'Surrender and relax': Float therapy trend grows, offering watery escape

Rich Workman didn't know what to expect the first time he tried a sensory deprivation float tank.

He had a gift certificate from a charity auction and climbed into the warm salty waters of Vancouver's Float House for a break on a Friday afternoon.

"It felt like I was lying in bed at first, and then it just felt like the bed dropped away."

Before leaving, he bought two more sessions.

Float therapy, once a craze of the 80s, is again growing rapidly in Canada, fuelled in part by celebrity endorsements and a desire to unwind.

For the industry to last this time, a key will be attracting floaters back after their first 'whoa' moment.

'I was a little anxious'

Float House co-owner Mike Zaremba remembers his first float, in a massage therapist's basement in Coquitlam, B.C.

"At first I was a little anxious," Zaremba said. "It's a very strange thing to go into a dark space with water ... that environment does not exist anywhere else on Earth where we have maximal sensory reduction."

Float tanks are usually white, made of fibreglass, and designed to block out the world.

At Float House, each tank sits in a private room, where the user strips and showers alone, before climbing in. Closing the hatch for total darkness is optional.

Inside, the water is about ankle-deep, heated to skin temperature, and loaded with about a tonne of Epson salt — making it so dense a person is buoyant without effort.

"It felt like I was in my mom's womb," said first-time floater Nayling Materan.

The idea is, without outside stimuli, the body's natural relaxation response is invited to take over — provided thoughts and worries don't rule instead.

Zaremba said he couldn't relax until about minute 50 of his first 60-minute float, but then was hooked.

"At the end of my session I was able to kind of ... surrender and relax to the experience," he said.

"When you can trust it, that's where it begins."

With his brother, he bought a float tank for their apartment — then launched Vancouver's first float centre in 2013, offering 90-minute sessions.

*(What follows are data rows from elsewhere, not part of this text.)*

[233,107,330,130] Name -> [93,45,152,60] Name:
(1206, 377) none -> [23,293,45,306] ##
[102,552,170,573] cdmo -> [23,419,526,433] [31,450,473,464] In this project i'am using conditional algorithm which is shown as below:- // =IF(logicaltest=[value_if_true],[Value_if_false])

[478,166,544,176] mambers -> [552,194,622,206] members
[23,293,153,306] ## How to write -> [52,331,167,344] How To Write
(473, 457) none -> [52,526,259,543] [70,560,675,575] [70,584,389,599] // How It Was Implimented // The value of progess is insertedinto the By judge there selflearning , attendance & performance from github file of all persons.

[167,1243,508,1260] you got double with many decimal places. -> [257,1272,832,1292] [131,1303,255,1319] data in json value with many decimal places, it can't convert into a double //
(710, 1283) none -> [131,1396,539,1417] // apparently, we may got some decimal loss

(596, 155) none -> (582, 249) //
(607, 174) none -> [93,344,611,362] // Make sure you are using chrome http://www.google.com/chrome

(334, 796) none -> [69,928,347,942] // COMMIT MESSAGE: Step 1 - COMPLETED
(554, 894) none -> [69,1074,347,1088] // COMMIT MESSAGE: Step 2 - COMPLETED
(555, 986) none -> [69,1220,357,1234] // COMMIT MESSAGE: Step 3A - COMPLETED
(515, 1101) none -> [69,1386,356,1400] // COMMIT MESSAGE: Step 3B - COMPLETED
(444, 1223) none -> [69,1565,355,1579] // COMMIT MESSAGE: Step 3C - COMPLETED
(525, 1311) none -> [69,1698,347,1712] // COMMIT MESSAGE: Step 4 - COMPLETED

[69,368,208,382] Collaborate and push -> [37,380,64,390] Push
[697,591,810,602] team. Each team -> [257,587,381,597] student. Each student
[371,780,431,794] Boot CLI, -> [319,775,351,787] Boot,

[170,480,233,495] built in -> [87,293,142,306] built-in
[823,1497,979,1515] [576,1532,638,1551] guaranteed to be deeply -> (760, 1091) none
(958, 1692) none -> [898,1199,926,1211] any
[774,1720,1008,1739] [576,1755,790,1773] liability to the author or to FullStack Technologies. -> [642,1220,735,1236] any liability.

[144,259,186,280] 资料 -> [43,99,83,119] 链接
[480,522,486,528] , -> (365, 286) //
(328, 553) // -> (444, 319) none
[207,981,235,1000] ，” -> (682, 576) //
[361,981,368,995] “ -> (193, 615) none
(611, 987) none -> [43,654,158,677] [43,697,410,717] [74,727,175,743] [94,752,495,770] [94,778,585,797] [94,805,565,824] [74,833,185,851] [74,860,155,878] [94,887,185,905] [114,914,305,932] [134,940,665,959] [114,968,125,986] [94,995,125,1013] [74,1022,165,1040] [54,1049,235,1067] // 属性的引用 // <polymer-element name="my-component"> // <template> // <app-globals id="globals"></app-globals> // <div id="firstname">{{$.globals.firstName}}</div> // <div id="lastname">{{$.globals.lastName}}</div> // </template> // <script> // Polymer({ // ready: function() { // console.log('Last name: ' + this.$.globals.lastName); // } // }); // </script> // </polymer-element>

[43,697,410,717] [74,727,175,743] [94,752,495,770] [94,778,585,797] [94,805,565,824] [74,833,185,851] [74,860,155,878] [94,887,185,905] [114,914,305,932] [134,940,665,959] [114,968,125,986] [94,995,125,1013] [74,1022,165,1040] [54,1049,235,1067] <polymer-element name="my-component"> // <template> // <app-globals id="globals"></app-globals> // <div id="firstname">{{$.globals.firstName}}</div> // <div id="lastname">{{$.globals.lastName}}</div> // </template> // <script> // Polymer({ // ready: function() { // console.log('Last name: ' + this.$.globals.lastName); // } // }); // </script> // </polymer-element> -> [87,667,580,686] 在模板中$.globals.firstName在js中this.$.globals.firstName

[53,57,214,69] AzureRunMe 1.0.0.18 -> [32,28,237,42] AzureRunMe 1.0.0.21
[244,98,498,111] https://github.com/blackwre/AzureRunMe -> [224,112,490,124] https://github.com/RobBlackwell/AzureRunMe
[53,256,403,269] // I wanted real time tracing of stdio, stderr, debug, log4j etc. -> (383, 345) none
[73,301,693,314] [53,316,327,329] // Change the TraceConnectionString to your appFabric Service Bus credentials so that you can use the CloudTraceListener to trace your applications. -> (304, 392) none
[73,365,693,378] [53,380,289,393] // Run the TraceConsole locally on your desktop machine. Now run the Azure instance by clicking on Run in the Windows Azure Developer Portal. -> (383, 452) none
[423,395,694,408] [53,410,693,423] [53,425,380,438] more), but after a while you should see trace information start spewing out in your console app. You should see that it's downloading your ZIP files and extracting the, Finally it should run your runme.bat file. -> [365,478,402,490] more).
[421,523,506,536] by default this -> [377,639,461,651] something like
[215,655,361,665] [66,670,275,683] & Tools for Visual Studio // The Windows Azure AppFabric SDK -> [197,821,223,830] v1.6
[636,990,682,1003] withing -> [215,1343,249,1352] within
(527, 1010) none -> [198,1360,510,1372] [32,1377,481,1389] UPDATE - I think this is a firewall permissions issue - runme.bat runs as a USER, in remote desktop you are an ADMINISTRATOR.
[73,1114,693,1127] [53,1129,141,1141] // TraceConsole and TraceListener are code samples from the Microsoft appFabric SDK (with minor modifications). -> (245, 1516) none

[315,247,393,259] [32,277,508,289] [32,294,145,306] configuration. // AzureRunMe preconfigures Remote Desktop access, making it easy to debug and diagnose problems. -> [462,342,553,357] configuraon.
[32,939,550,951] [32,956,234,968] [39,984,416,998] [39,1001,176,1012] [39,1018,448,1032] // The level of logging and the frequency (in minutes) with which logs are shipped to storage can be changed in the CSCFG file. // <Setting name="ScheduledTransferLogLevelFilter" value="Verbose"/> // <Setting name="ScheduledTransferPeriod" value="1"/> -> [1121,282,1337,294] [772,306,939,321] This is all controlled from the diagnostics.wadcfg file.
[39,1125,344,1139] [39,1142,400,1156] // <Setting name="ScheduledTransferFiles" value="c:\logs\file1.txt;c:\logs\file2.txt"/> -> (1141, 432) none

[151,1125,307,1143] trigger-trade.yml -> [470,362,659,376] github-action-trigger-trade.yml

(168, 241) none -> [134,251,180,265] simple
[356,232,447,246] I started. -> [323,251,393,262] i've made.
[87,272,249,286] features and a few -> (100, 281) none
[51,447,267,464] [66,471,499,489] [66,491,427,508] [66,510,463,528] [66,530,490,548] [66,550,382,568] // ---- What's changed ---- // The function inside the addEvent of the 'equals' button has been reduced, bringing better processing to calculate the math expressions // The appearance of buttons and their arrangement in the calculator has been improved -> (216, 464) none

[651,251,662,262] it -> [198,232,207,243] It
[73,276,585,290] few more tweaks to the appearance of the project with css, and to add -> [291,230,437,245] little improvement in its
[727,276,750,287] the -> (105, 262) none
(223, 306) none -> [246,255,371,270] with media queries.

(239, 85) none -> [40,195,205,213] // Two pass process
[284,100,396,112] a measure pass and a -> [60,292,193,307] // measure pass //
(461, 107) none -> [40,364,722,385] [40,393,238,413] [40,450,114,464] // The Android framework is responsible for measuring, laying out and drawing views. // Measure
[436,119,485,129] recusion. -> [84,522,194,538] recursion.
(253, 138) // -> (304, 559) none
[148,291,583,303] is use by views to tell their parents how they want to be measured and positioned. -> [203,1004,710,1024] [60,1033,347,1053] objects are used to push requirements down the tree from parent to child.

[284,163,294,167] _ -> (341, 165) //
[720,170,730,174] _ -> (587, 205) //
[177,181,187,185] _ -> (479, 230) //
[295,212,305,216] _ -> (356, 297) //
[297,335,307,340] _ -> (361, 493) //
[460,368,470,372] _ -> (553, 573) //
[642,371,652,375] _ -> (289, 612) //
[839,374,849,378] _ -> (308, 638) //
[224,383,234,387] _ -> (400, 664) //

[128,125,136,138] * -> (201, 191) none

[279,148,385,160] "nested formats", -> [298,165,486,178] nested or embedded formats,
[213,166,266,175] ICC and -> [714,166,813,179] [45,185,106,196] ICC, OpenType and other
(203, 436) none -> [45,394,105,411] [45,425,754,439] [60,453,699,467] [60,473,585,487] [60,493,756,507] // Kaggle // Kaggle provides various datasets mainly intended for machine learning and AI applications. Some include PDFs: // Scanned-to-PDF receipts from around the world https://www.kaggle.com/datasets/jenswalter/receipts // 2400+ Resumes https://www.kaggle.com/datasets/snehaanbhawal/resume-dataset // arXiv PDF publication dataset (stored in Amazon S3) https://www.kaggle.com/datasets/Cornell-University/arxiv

Now, at least five companies are operating in the city, and 87 float locations are open across Canada, with 30 of those springing up since January 2016, according to the industry Floatation Locations.

80s craze

Float therapy has risen to prominence before, having seen a heyday in the 80s where professional athletes and tranquility-seekers gave it a go.

In 1982, the Washington Postcalled it a "new concept for reducing stress," dubbing the tank a "coffin-like bathtub."

At that time, Peter Suedfeld, a now-emeritus professor of psychology at the University of B.C., was studying sensory-restricted environments, including floating.

He said large controlled clinical trials weren't done, but some studies have pointed to benefits for conditions like high blood pressure and stress-related pain.

"And it's pleasant," he said. "Usually when I float, my subjective experience is that I am floating in outer space."

He thinks the earlier fad died for a few reasons: it was the early days of the AIDS crisis, and people had unfounded fears about climbing in the tanks.

Plus, the novelty wore off.

"Once you've exhausted the group of adventurous curious people, your customer base is ... not totally gone but much reduced," said Suedfeld.

Evolving demand

As the industry has expanded, and Float House has grown from five tanks to six franchise locations, Zaremba says some of that has already happened.

"There's a lot of supply to meet an evolving demand," he said.

"The early adopters have come and gone, and they use it as they do."

Some floaters return regularly for help with aches and pains, or in Jaia Kydd's case, a creative boost.

"I felt a little overdue for a float ... the pace of life was just getting to me."

Suedfeld thinks float therapy is helpful enough for people it won't be a fad this time, though he doesn't float much anymore himself.

"To tell you the honest truth, I enjoy stress."